The mouse intestinal epithelial organoid cultures from the colon were prepared using a method described by Sato et al. [30, 31, 41] as we have also published [42]. Briefly, the colon was washed with ice cold PBS without Ca++ and Mg++. The samples were cut longitudinally and gently scraped with a glass cover slip. The samples were washed with cold PBS twice and cut into small pieces, then transferred into a 50 mL conical tube. A further five washes were performed with PBS and then the samples were transferred into a separate 50 mL conical with 2.5 mM EDTA chelating buffer and placed on a shaker at 4°C for one hour. After the removal of the supernatant, the tissue pieces were washed in PBS and the first fraction was discarded. Three mL of PBS was added to the tubes and pipetted gently multiple times to loosen the crypts. Next, the crypts were filtered through a 70 μm cell strainer and saved in a fresh conical tube. This washing and filtering was repeated 3 times with each fraction added to the fresh conical tube. 10% FBS was added to the crypt suspension and the samples centrifuged for 5 min at 300g. The supernatant was discarded and the cell pellet resuspended in 15 mL of organoid media minus growth factors.
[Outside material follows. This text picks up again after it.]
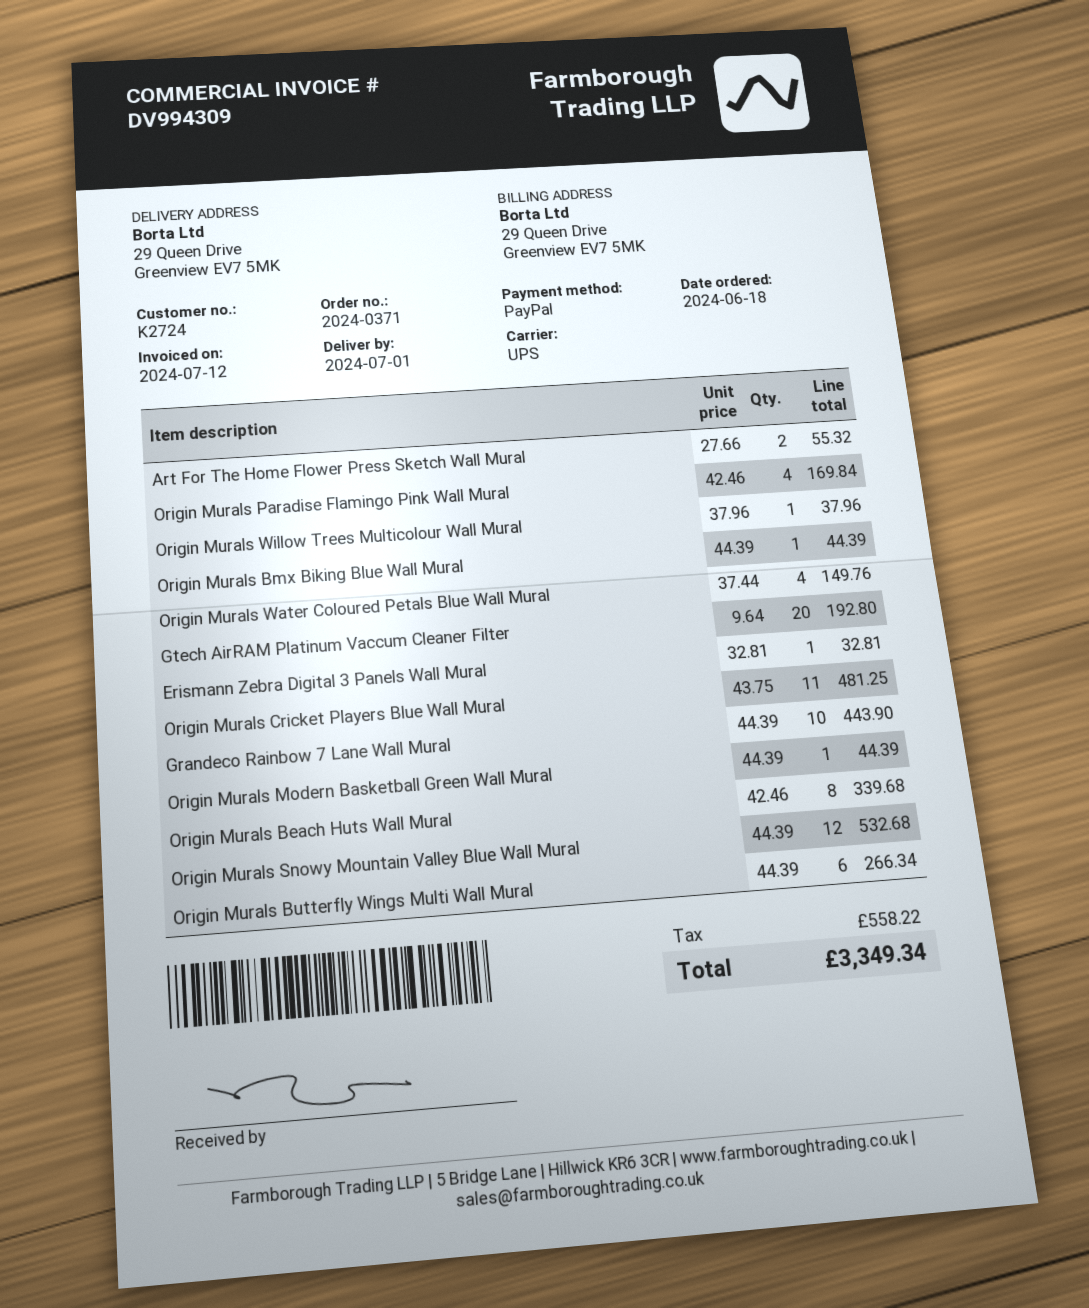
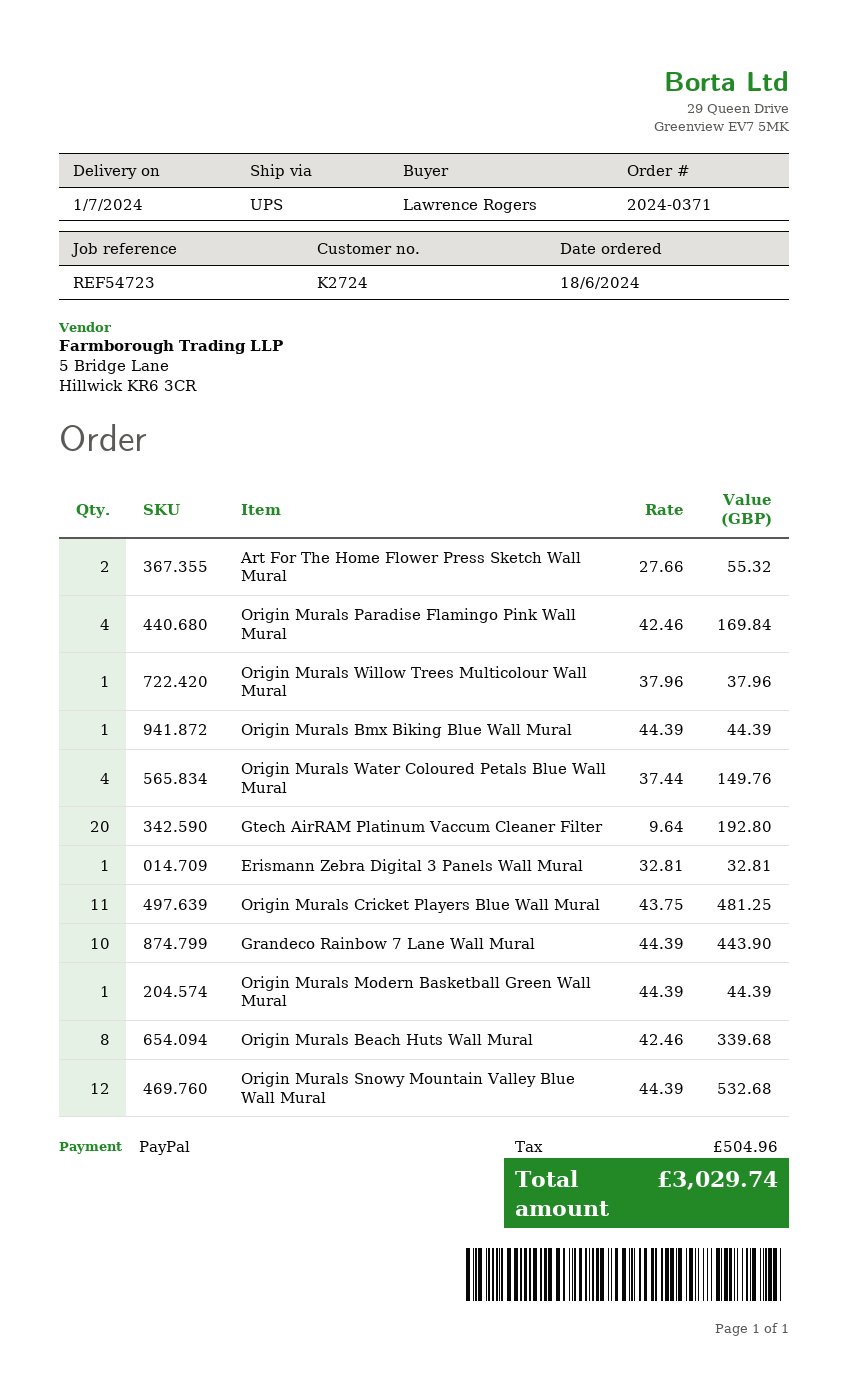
Origin Murals Butterfly Wings Multi Wall Mural: 6 x 44.39 = 266.34 -> none
tax: 558.22 -> 504.96
total: 3349.34 -> 3029.74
As before, the cell suspension was centrifuged at 150g for 3 min and the supernatant was discarded. This organoid media washing and centrifugation step was repeated twice to get a clean crypt suspension. After the final centrifugation the crypts were counted and resuspended in cold Matrigel (60 μL per well) and plated on a warm 24 well culture plate. The plate was then incubated at 37°C for 30 min for the Matrigel to polymerize and then 500 μL of organoid medium with the growth factors was added to each well. The organoids were then incubated at 37°C/5% CO2 and allowed to grow for 21 days (time required for colonic organoids to grow).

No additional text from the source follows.